__Goal of the exercise__
Search the records below for the word "bold". Copy each line where it occurs.

Web document revisions
********
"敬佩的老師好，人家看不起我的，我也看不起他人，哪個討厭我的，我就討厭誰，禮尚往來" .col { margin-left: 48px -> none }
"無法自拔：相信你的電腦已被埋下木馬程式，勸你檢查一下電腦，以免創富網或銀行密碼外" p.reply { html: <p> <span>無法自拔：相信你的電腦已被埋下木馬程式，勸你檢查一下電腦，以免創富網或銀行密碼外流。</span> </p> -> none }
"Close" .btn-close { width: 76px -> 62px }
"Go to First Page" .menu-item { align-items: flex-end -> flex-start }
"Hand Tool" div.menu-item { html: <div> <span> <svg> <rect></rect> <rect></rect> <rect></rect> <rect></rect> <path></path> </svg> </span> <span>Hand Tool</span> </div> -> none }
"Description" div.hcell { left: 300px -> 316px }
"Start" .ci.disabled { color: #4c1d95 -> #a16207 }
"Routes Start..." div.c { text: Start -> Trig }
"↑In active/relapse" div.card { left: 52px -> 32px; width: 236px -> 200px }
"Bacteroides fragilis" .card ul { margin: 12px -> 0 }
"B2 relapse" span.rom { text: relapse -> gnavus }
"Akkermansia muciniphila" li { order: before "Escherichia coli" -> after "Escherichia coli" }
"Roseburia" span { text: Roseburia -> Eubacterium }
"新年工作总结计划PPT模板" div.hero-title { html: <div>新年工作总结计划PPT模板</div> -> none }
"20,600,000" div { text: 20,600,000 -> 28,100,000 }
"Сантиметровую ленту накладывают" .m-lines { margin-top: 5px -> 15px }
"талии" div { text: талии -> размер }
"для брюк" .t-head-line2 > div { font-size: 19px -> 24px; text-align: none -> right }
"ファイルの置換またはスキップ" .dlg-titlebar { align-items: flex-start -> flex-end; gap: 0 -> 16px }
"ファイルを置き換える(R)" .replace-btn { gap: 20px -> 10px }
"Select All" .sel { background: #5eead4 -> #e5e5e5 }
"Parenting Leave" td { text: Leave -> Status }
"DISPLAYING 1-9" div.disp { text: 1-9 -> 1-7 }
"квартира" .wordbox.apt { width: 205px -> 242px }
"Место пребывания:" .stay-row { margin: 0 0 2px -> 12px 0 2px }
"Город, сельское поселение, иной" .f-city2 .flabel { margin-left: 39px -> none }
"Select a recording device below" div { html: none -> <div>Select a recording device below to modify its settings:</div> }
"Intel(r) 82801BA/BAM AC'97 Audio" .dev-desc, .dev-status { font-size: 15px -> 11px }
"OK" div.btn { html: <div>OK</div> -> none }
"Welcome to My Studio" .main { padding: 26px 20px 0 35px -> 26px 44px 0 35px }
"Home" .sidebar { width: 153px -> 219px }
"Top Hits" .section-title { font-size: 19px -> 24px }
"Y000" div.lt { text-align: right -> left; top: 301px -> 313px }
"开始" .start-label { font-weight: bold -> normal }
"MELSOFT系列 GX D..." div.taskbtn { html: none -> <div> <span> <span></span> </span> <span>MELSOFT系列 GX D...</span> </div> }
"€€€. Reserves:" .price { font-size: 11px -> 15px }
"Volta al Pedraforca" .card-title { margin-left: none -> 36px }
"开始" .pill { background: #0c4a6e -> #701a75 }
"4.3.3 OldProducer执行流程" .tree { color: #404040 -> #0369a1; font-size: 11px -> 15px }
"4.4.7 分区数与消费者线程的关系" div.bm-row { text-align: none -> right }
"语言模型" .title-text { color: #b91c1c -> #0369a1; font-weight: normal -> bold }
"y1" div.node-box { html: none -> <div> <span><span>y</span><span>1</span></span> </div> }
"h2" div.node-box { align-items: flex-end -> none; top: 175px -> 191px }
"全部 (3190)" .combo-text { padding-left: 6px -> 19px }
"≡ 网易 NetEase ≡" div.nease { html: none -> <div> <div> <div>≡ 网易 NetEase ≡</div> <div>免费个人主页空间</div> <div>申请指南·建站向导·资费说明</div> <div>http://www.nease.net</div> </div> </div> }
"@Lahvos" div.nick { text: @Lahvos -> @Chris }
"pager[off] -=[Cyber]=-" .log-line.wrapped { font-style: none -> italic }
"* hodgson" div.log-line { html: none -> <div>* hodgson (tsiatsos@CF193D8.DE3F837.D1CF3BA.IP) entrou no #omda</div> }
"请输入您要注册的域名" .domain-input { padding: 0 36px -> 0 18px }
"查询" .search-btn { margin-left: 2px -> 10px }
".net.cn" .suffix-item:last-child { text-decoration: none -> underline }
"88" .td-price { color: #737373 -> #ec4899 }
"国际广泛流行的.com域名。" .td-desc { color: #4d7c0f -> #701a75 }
********
__Result of this exercise__
"开始" .start-label { font-weight: bold -> normal }
"语言模型" .title-text { color: #b91c1c -> #0369a1; font-weight: normal -> bold }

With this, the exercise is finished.